**Prompt**
Which lines of the entries below run from the one holding "text: Грамадзянін ->" to the one holding "text: прописью ->", inclusive? Set down exactly those lines and no others.

**Extracted material**
◇ ◇ ◇ ◇ ◇

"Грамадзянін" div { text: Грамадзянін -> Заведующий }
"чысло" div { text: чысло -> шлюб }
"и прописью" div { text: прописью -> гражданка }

◇ ◇ ◇ ◇ ◇

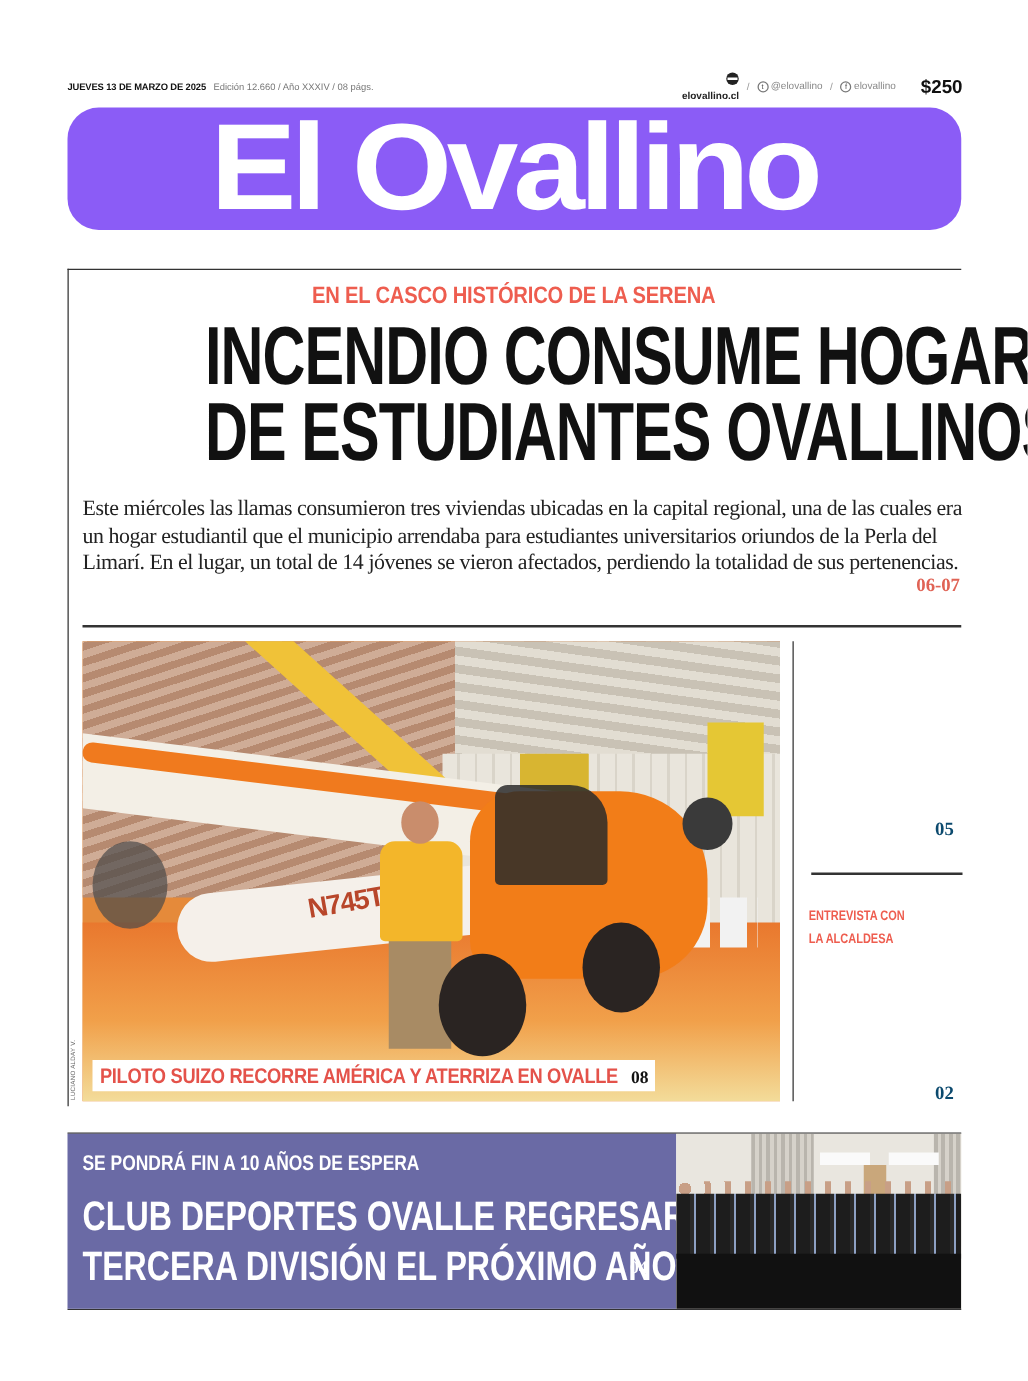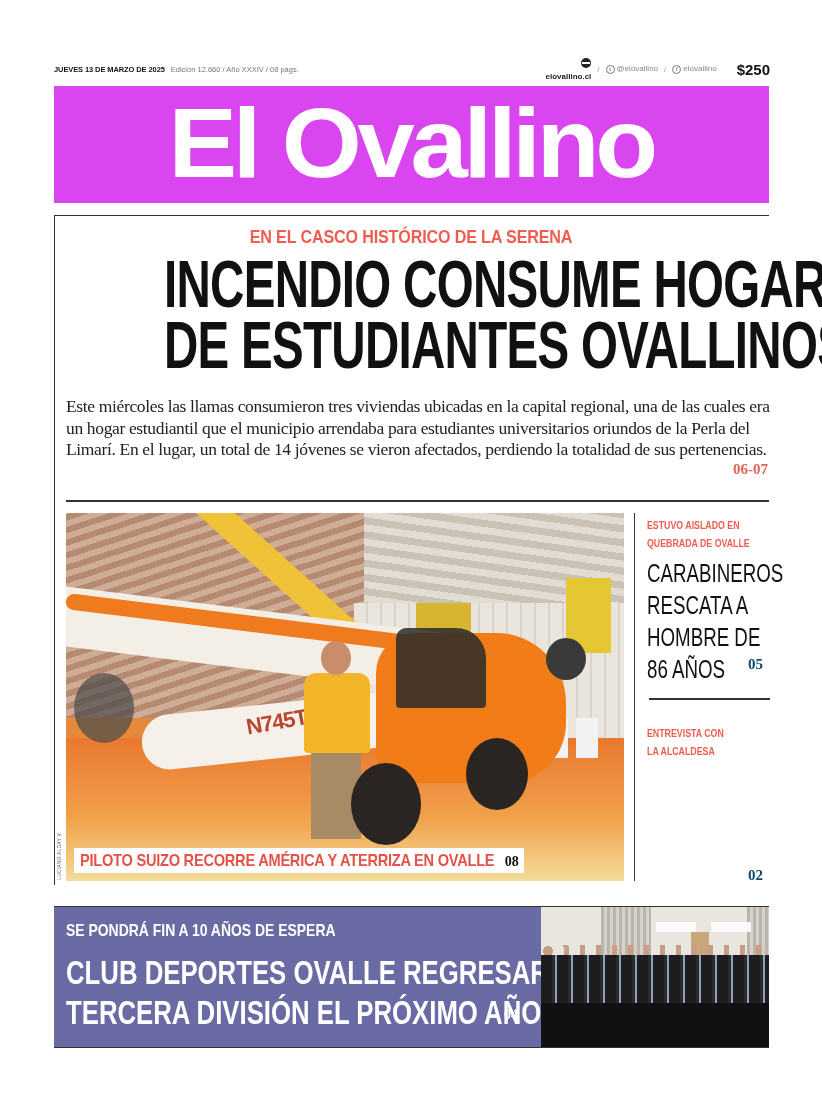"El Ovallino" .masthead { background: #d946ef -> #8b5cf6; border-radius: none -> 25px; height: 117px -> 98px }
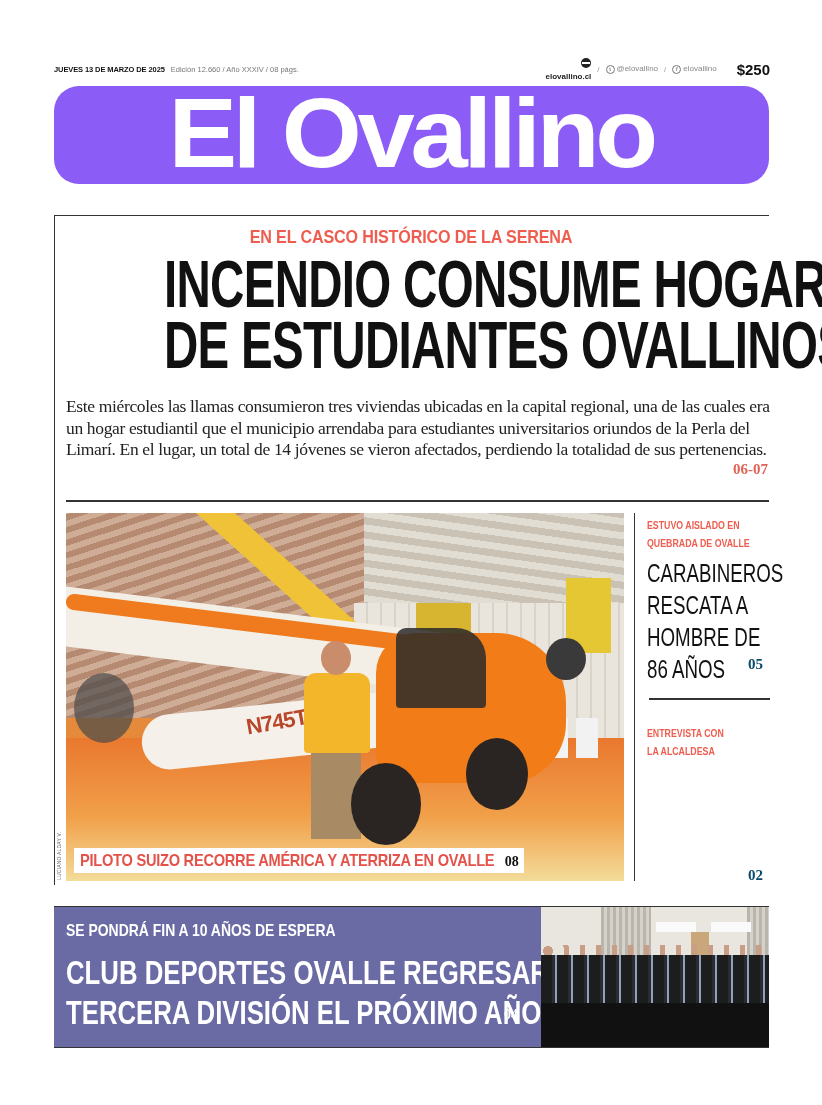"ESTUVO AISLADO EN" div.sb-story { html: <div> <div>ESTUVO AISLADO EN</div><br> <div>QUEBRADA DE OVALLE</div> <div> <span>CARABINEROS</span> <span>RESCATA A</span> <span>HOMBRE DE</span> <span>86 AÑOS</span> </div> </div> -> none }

◇ ◇ ◇ ◇ ◇

**Exercise solution**
"Грамадзянін" div { text: Грамадзянін -> Заведующий }
"чысло" div { text: чысло -> шлюб }
"и прописью" div { text: прописью -> гражданка }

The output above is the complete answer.